PROBLEM DETAILS
The answer should be every line below, repeated exactly, with the images left out.

INPUT MATERIAL
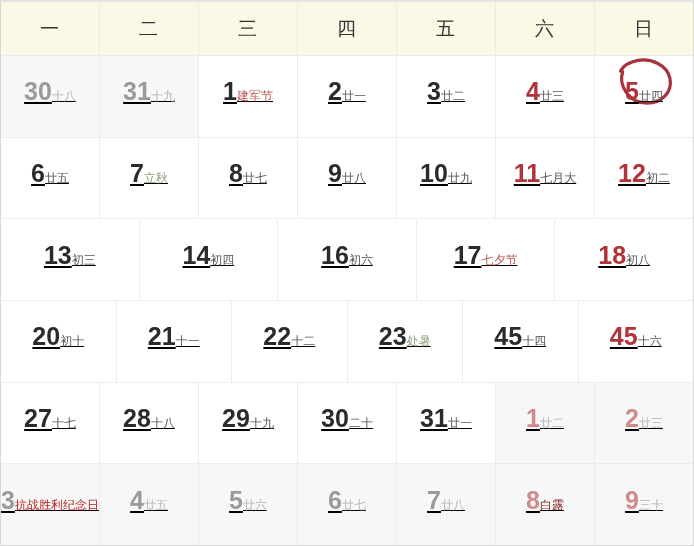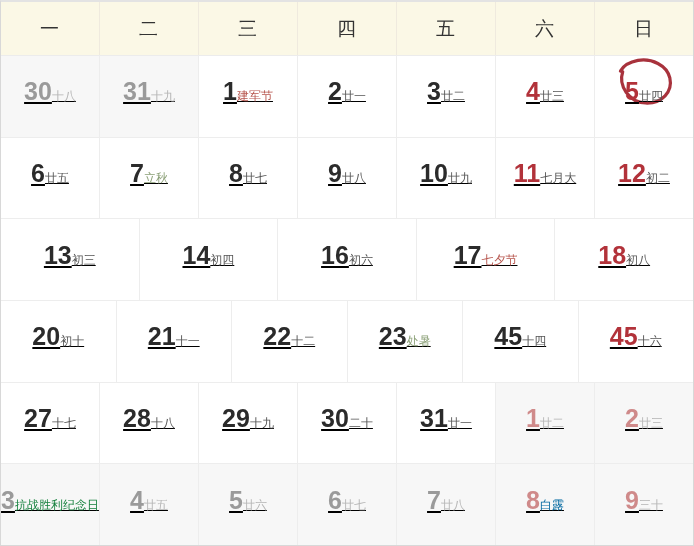"抗战胜利纪念日" .sub.muted-festival { color: #15803d -> #b91c1c }
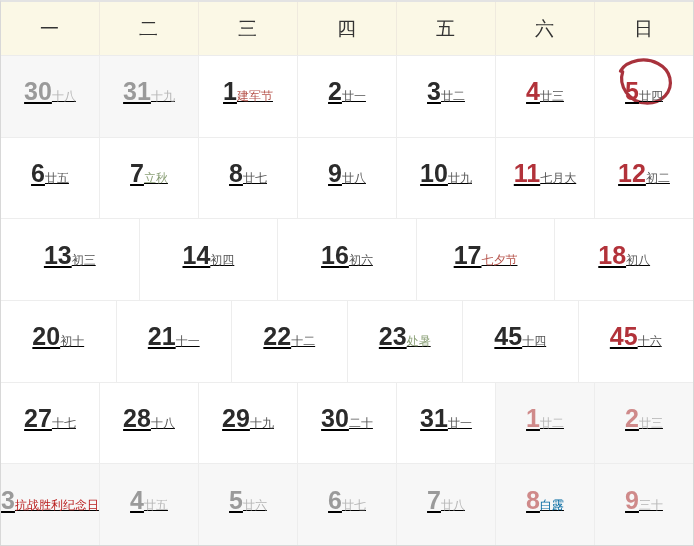"白露" .sub.muted-term { color: #0369a1 -> #7f1d1d }
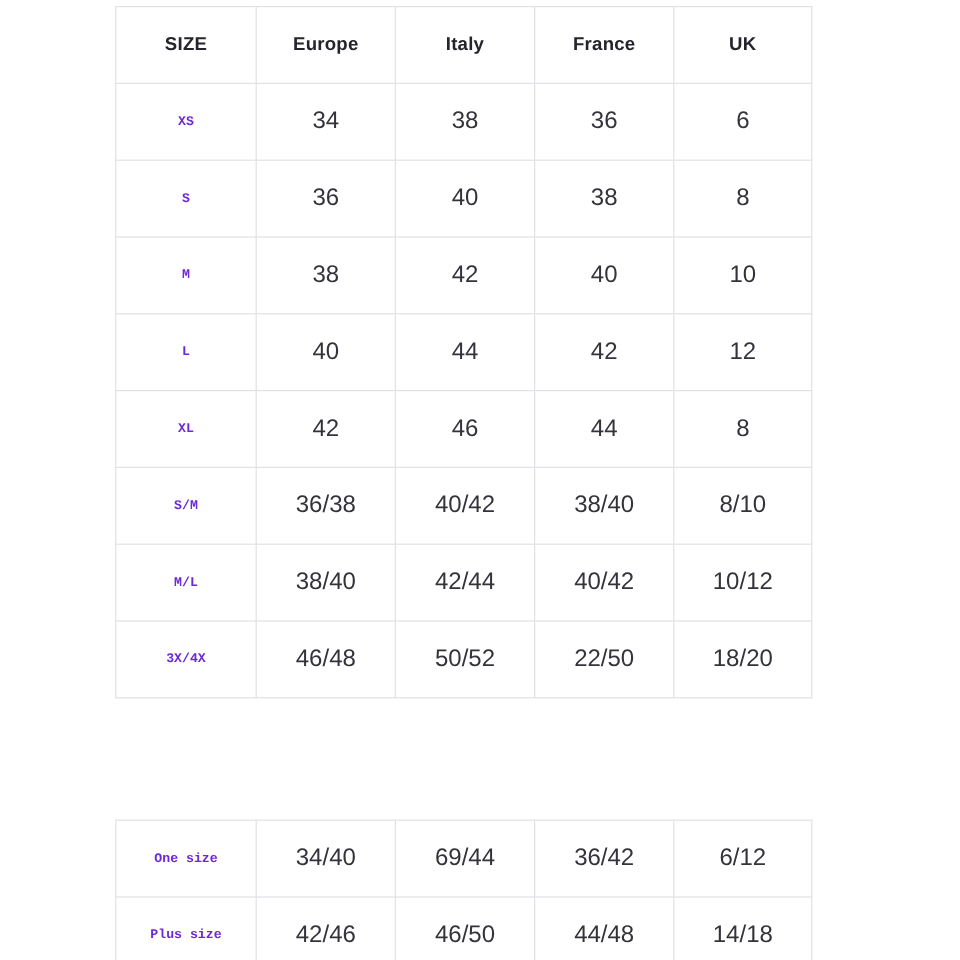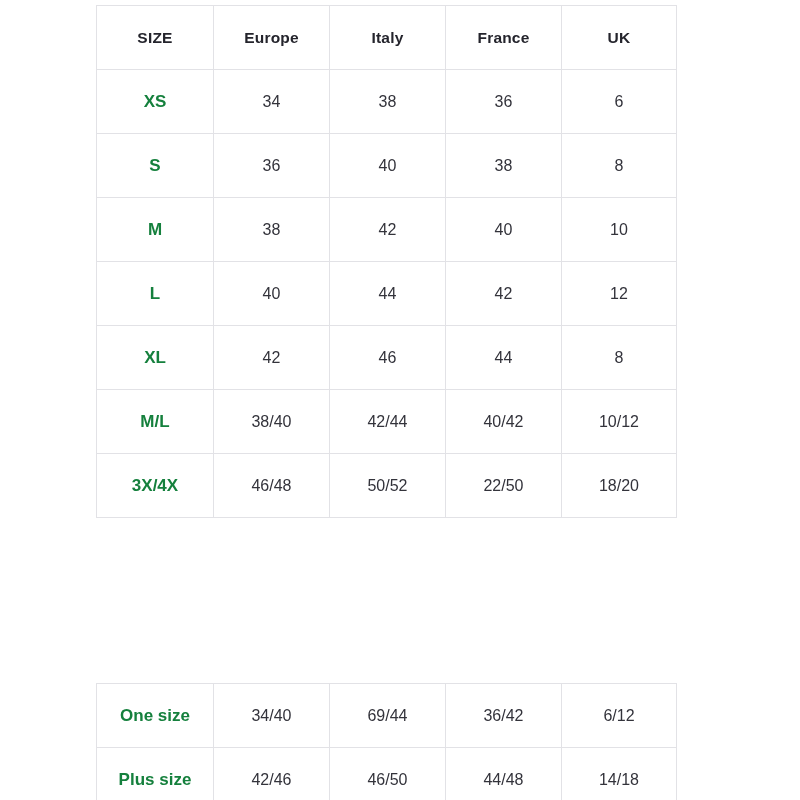"XS" table.size-table tbody td.rowlabel { color: #15803d -> #6d28d9; font-family: none -> Liberation Mono, monospace; font-size: 17px -> 11px }
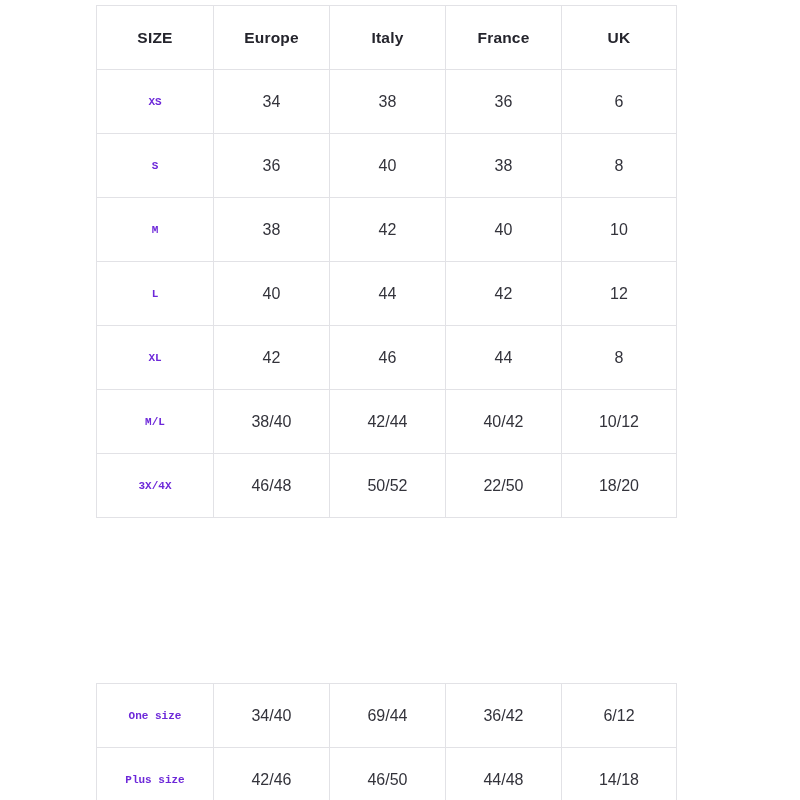"34" table.size-table td, table.size-table th { font-size: 16px -> 20px }
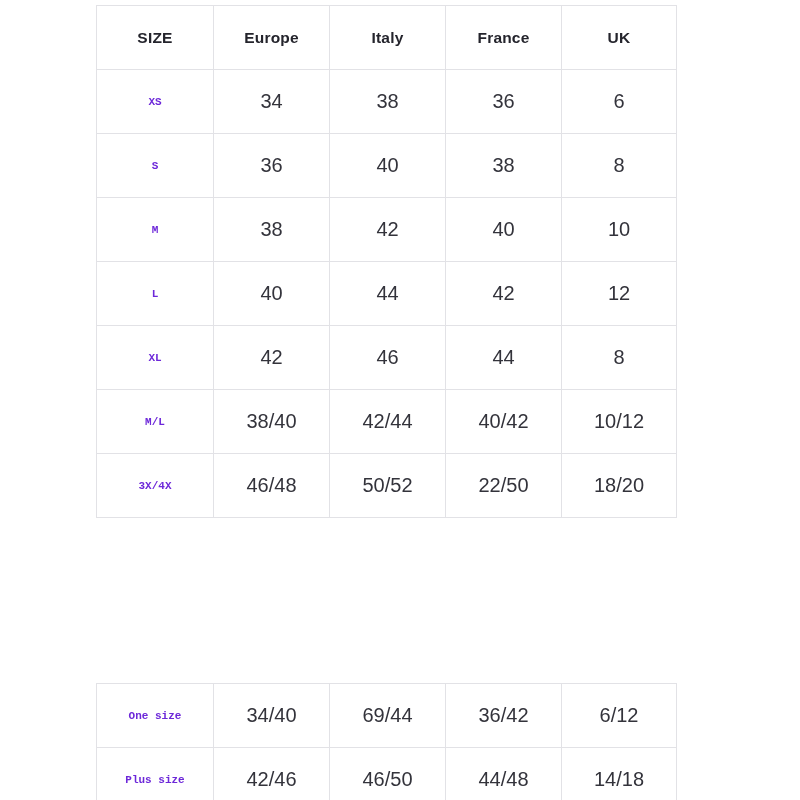"S/M" tr { html: none -> <tr> <td>S/M</td> <td>36/38</td> <td>40/42</td> <td>38/40</td> <td>8/10</td> </tr> }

EXERCISE ANSWER
"抗战胜利纪念日" .sub.muted-festival { color: #15803d -> #b91c1c }
"白露" .sub.muted-term { color: #0369a1 -> #7f1d1d }
"XS" table.size-table tbody td.rowlabel { color: #15803d -> #6d28d9; font-family: none -> Liberation Mono, monospace; font-size: 17px -> 11px }
"34" table.size-table td, table.size-table th { font-size: 16px -> 20px }
"S/M" tr { html: none -> <tr> <td>S/M</td> <td>36/38</td> <td>40/42</td> <td>38/40</td> <td>8/10</td> </tr> }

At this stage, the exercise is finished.